Probably a good style of wine to pair with other Japanese dishes, I suspect.

I ate at Côté Mas as a guest of Domaine Paul Mas.

Smoked trout and a Tricycle

Smoked trout and a Tricycle

My problem this week is that I have a terrific wine pairing but I can't tell you about it because it's the result of a tasting I was running for Decanter magazine. So you'll have to hang on till December for that. Sorry.

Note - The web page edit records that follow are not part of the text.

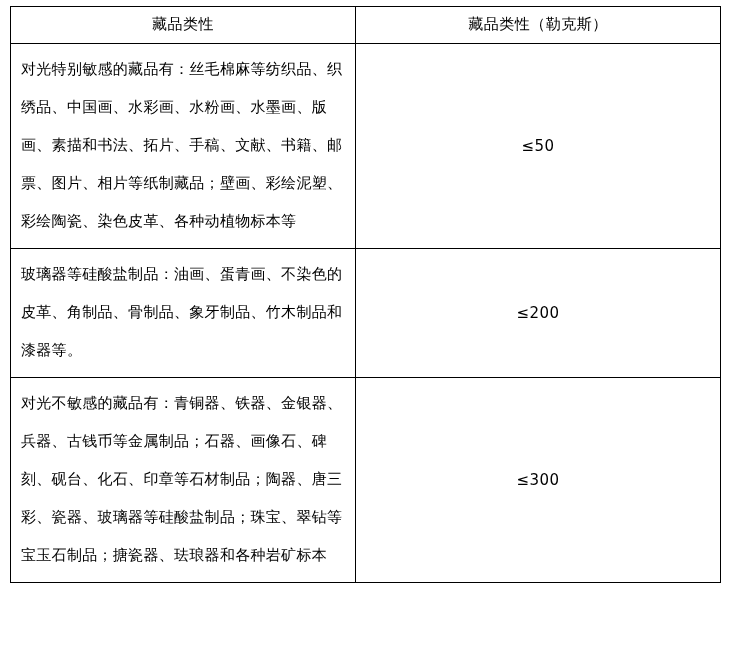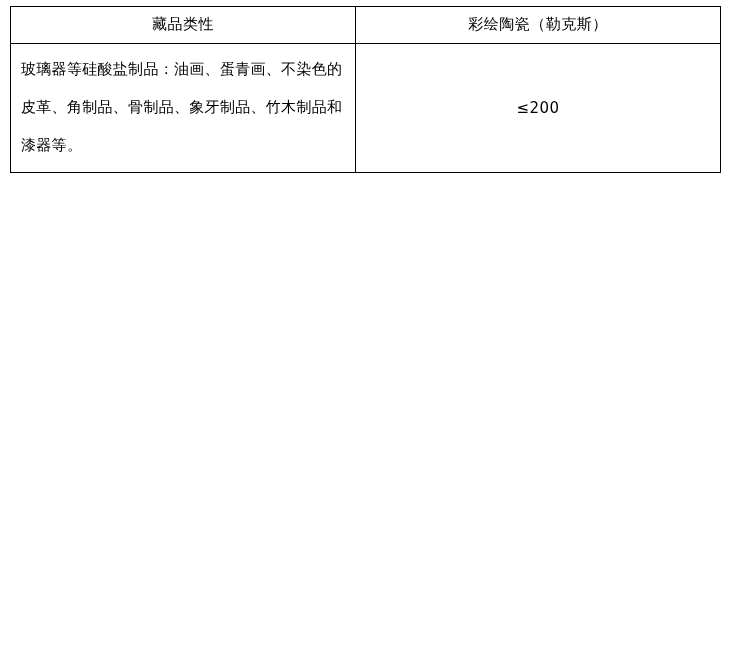--- a/index.html
+++ b/index.html
@@ -60,25 +60,37 @@
 
 <div class="table-wrap">
   <table class="collection-lux-table">
     <colgroup>
       <col class="col-category">
       <col class="col-standard">
     </colgroup>
     <thead>
       <tr>
         <th class="header-cell">藏品类性</th>
-        <th class="header-cell">彩绘陶瓷（勒克斯）</th>
+        <th class="header-cell">藏品类性（勒克斯）</th>
       </tr>
     </thead>
     <tbody>
+      <tr>
+        <td class="category-cell">
+          <span class="cat-text">对光特别敏感的藏品有：丝毛棉麻等纺织品、织绣品、中国画、水彩画、水粉画、水墨画、版画、素描和书法、拓片、手稿、文献、书籍、邮票、图片、相片等纸制藏品；壁画、彩绘泥塑、彩绘陶瓷、染色皮革、各种动植物标本等</span>
+        </td>
+        <td class="standard-cell">≤50</td>
+      </tr>
       <tr>
         <td class="category-cell">
           <span class="cat-text">玻璃器等硅酸盐制品：油画、蛋青画、不染色的皮革、角制品、骨制品、象牙制品、竹木制品和漆器等。</span>
         </td>
         <td class="standard-cell">≤200</td>
       </tr>
+      <tr>
+        <td class="category-cell">
+          <span class="cat-text">对光不敏感的藏品有：青铜器、铁器、金银器、兵器、古钱币等金属制品；石器、画像石、碑刻、砚台、化石、印章等石材制品；陶器、唐三彩、瓷器、玻璃器等硅酸盐制品；珠宝、翠钻等宝玉石制品；搪瓷器、珐琅器和各种岩矿标本</span>
+        </td>
+        <td class="standard-cell">≤300</td>
+      </tr>
     </tbody>
   </table>
 </div>
 
 </body></html>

In the meantime here's my second best match which is not a wine at all but a Tricycle, a refreshing apple, cucumber and mint-based soft drink I had at the Riding House Café with my daughter this week. Like many places these days they specialise in small plates so it had to take an artichoke dip, salt cod fritters and red pepper aioli, cured trout, jalapeno pepper and crème fraîche (right) and sea bass ceviche with lime and chilli in its stride.

It actually coped very well, particularly with the trout, in much the same way, I think, as a herby Sauvignon Blanc would have done. (I always find it helps to think of a vinous equivalent of soft drinks.) I've ordered that kind of drink in Lebanese restaurants before and it goes well with mezze too.

It would also be a nice summery drink to take on a picnic for non-drinking friends. Assuming we still have some summer left, not obvious from today's overcast sky :(

Cucumber fritters and Sancerre

Cucumber fritters and Sancerre

I think I’ve found the perfect match for Sancerre - and the perfect Sancerre to drink with them!

It’s cucumber fritters, a summer speciality of my good friend Stephen Markwick of Culinaria in Bristol. They’re served in a light, salty batter with dill-flavoured cream and some lightly dressed salad leaves and flowers including peashoots and nasturtiums which Stephen gets from Arne Herbs. I’d give you the recipe but it’s part of the collection that is going into the next cookbook I’m collaborating on with Stephen which will be out this autumn. (The first being A Very Honest Cook)

The Sancerre was great too: a 2008 from Pierre Riffault of Domaine du Carroir-Perrin which was wonderfully pure and mineral with just a hint of gooseberry fruit, elegant and restrained. It came from a local Bristol wine merchant, Vine Trail and you can read the full description here on their site.

Other Sauvignon Blancs would do but the more overt styles I think would overwhelm the delicacy of this quintessentially summery dish.